In this case, it is a moot point because the relative speed increase of (2) was due to something more than that. Turns out that the x64 JIT compiler is clever enough to work out whether an array length is constant (and seemingly also a multiple of the number of unrolls in a loop): So the code was only bounds checking at the end of each iteration and the each unroll became just:-

        total += intArray[j]; j++;
00000081 8B 44 0B 10          mov         eax,dword ptr [rbx+rcx+10h] 
00000085 03 F0                add         esi,eax 

I proved this by changing the app to let the array size be specified on the command line and seeing the different assembler output.

Other things discovered during this excercise:-

  • For a standalone increment operation (ie the result is not used), there is no difference in speed between prefix/postfix.
  • When an increment operation is used in an indexer, the assembler shows that prefix notation is slightly more efficient (and so close in the the original case that I assumed it was just a timing discrepency and called them equal - my mistake). The difference is more pronounced when compiled as x86.
  • Loop unrolling does work. Compared to a standard loop with array bounds optimization, 4 rollups always gave an improvement of 10%-20% (and the x64/constant case 34%).

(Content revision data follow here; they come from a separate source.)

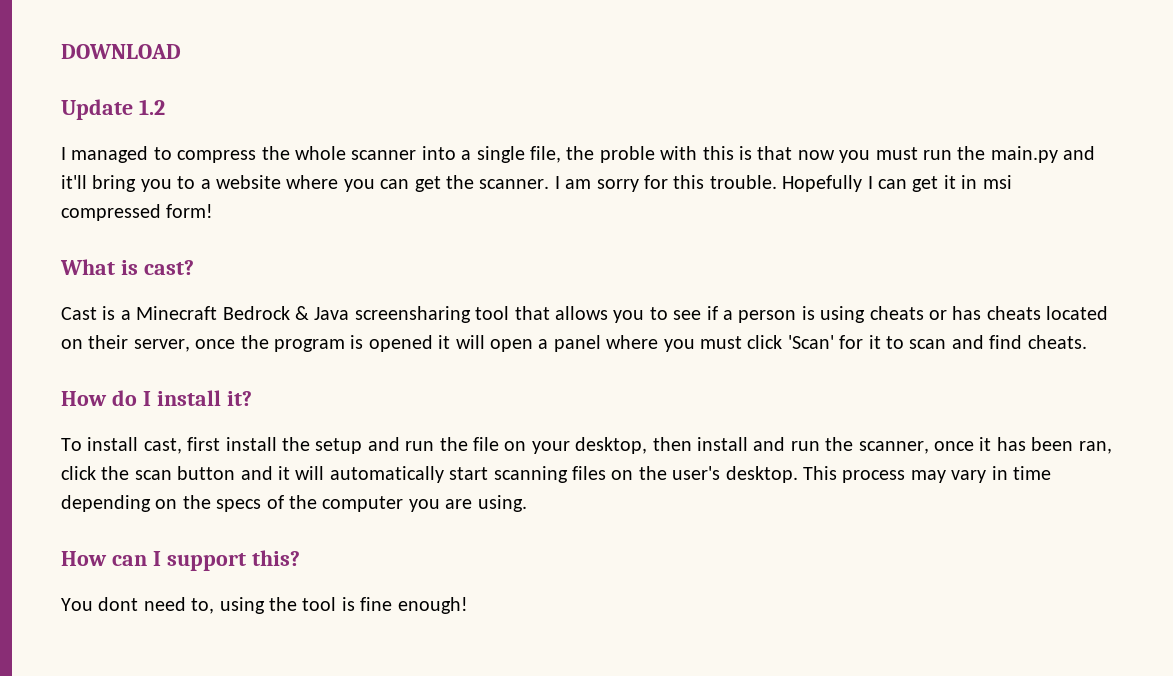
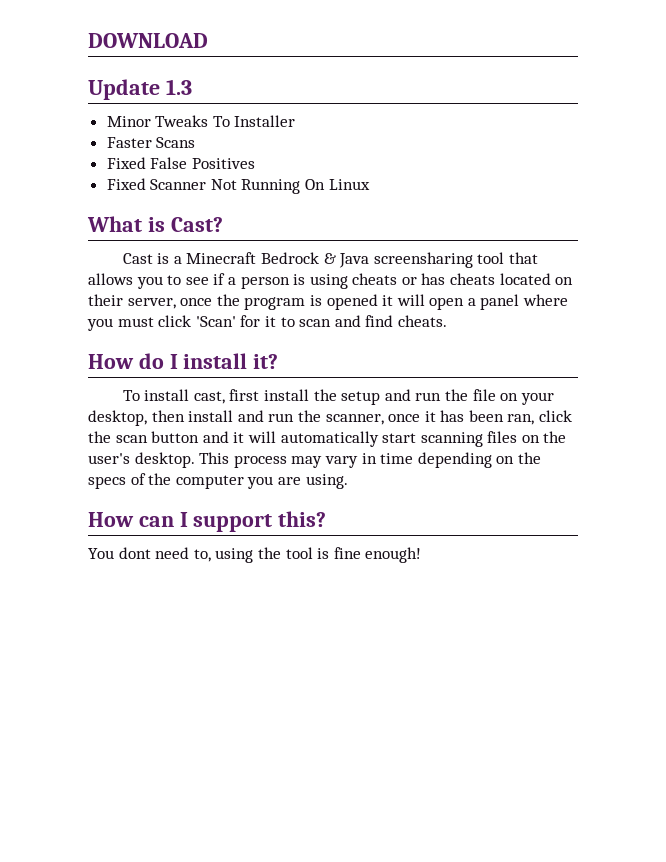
- Update 1.2
- I managed to compress the whole scanner into a single file, the proble with this is that now you must run the main.py and it'll bring you to a website where you can get the scanner. I am sorry for this trouble. Hopefully I can get it in msi compressed form!
+ Update 1.3
+ Minor Tweaks To Installer
+ Faster Scans
+ Fixed False Positives
+ Fixed Scanner Not Running On Linux
- What is cast?
+ What is Cast?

Increasing the number of rollups gave varied timing with some very much slower in the case of a postfix in the indexer, so I'll stick with 4 if unrolling and only change that after extensive timing for a specific case.


回答2:

Interesting results. What I would do is:

  • Rewrite the application to do the whole test twice.
  • Put a message box between the two test runs.
  • Compile for release, no optimizations, and so on.
  • Start the executable outside of the debugger.
  • When the message box comes up, attach the debugger
  • Now inspect the code generated for the two different cases by the jitter.

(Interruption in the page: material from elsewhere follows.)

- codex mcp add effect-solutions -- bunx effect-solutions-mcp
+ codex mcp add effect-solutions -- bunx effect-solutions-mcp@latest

And then you'll know whether the jitter is doing a better job with one than the other. The jitter might, for example, be realizing that in one case it can remove array bounds checks, but not realizing that in the other case. I don't know; I'm not an expert on the jitter.

The reason for all the rigamarole is because the jitter may generate different code when the debugger is attached. If you want to know what it does under normal circumstances then you have to make sure the code gets jitted under normal, non-debugger circumstances.



回答3:

I love performance testing and I love fast programs so I admire your question.

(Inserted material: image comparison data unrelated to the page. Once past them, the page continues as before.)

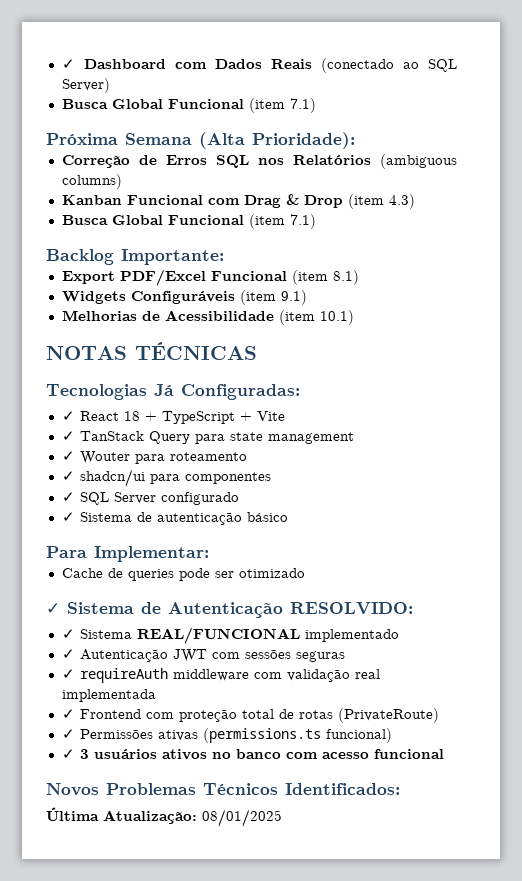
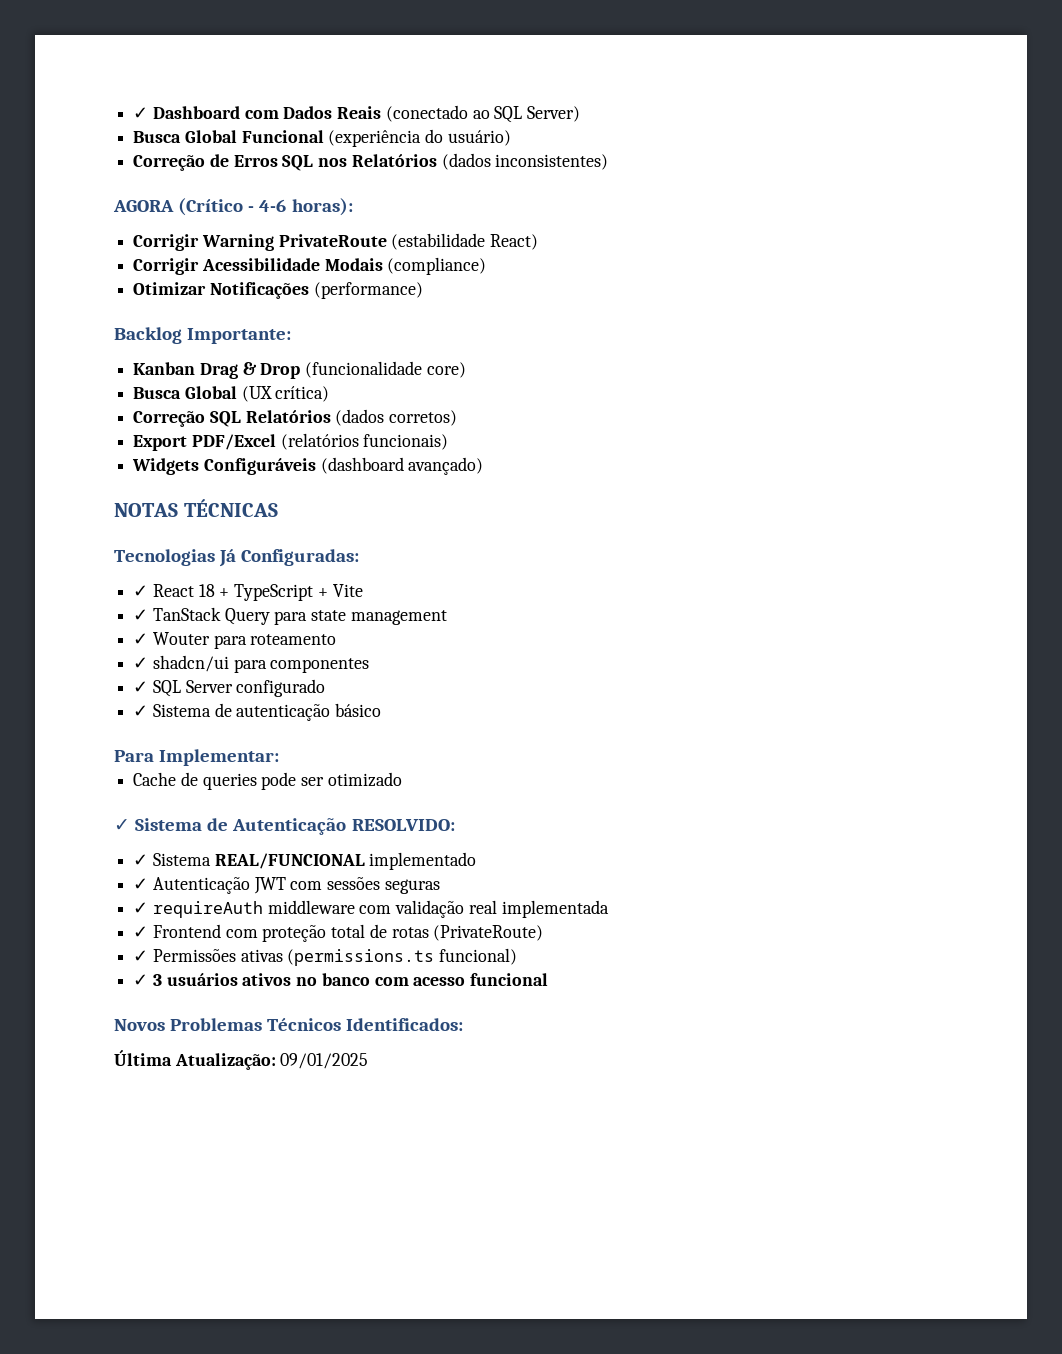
  ✓ Dashboard com Dados Reais (conectado ao SQL Server)
- Busca Global Funcional (item 7.1)
- Próxima Semana (Alta Prioridade):
+ Busca Global Funcional (experiência do usuário)
- Correção de Erros SQL nos Relatórios (ambiguous columns)
- Kanban Funcional com Drag & Drop (item 4.3)
- Busca Global Funcional (item 7.1)
+ Correção de Erros SQL nos Relatórios (dados inconsistentes)
+ AGORA (Crítico - 4-6 horas):
+ Corrigir Warning PrivateRoute (estabilidade React)
+ Corrigir Acessibilidade Modais (compliance)
+ Otimizar Notificações (performance)
  Backlog Importante:
+ Kanban Drag & Drop (funcionalidade core)
+ Busca Global (UX crítica)
+ Correção SQL Relatórios (dados corretos)
- Export PDF/Excel Funcional (item 8.1)
+ Export PDF/Excel (relatórios funcionais)
- Widgets Configuráveis (item 9.1)
- Melhorias de Acessibilidade (item 10.1)
+ Widgets Configuráveis (dashboard avançado)
- Última Atualização: 08/01/2025
+ Última Atualização: 09/01/2025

I tried to reproduce your findings and failed. On my Intel i7 x64 system running your code samples on .NET4 framework in the x86|Release configuration, all four test cases produced roughly the same timings.

To do the test I created a brand new console application project and used the QueryPerformanceCounter API call to get a high-resolution CPU-based timer. I tried two settings for jmax:

  • jmax = 1000
  • jmax = 1000000

because locality of the array can often make a big difference in how the performance behaves and the size of the of loop increases. However, both array sizes behaved the same in my tests.

I have done a lot of performance optimization and one of the things that I have learned is that you can very easily optimize an application so that it runs faster on one particular computer while inadvertently causing it to run slower on another computer.

I am not talking hypothetically here. I have tweaked inner loops and poured hours and days of work to make a program run faster, only to have my hopes dashed because I was optimizing it on my workstation and the target computer was a different model of Intel processor.

So the moral of this story is:

  • Code snippet (2) runs faster than code snippet (3) on your computer but not on my computer

This is why some compilers have special optimization switches for different processors or some applications come in different versions even though one version could easily run on all supported hardware.

So if you are going to do testing like this, you have to do it same way that JIT compiler writers do: you have to perform your tests on a wide variety of hardware and then choose a blend, a happy-medium that gives the best performance on the most ubiquitous hardware.